Try it
In the records below, find every line with the word "none" and copy it.

Stored data
+ + + + + + +

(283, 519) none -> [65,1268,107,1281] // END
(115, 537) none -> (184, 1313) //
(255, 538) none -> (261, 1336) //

+ + + + + + +

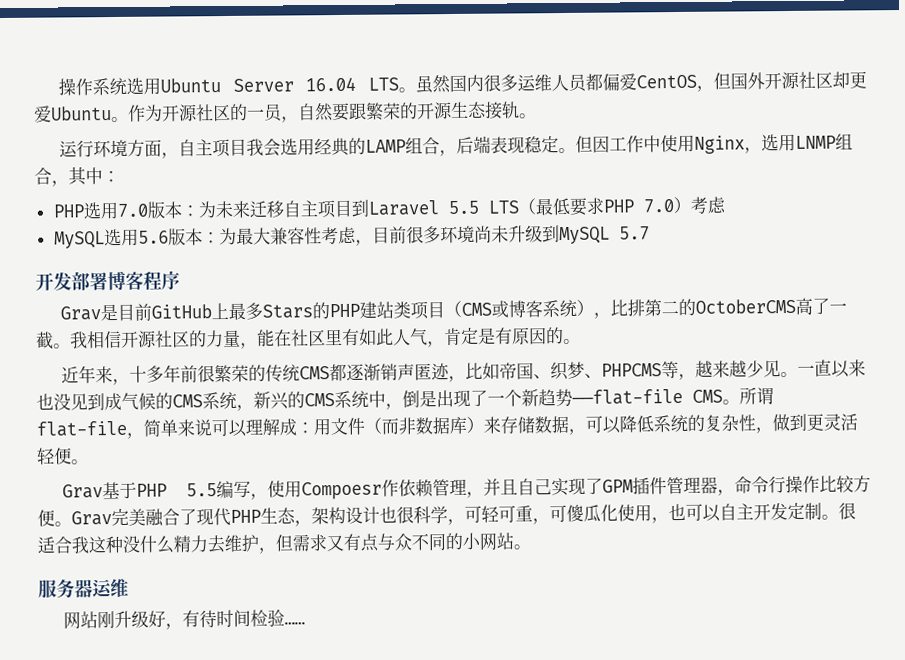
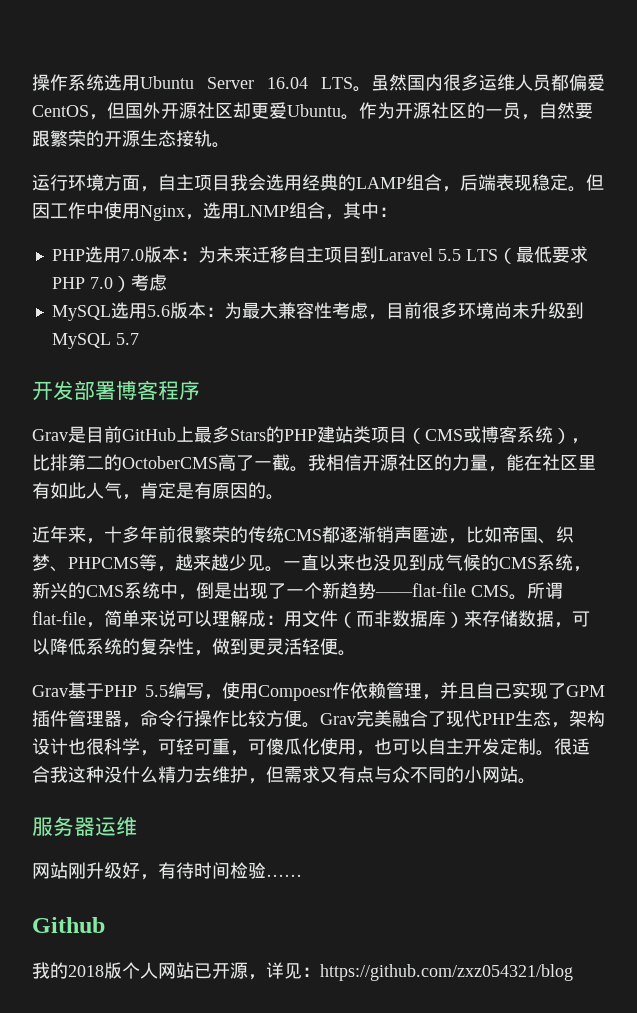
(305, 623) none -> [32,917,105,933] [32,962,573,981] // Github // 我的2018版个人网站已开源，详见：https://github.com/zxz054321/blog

+ + + + + + +

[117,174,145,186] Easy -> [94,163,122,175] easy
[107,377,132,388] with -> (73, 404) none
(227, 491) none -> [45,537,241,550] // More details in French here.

+ + + + + + +

Solution to the problem
(283, 519) none -> [65,1268,107,1281] // END
(115, 537) none -> (184, 1313) //
(255, 538) none -> (261, 1336) //
(305, 623) none -> [32,917,105,933] [32,962,573,981] // Github // 我的2018版个人网站已开源，详见：https://github.com/zxz054321/blog
[107,377,132,388] with -> (73, 404) none
(227, 491) none -> [45,537,241,550] // More details in French here.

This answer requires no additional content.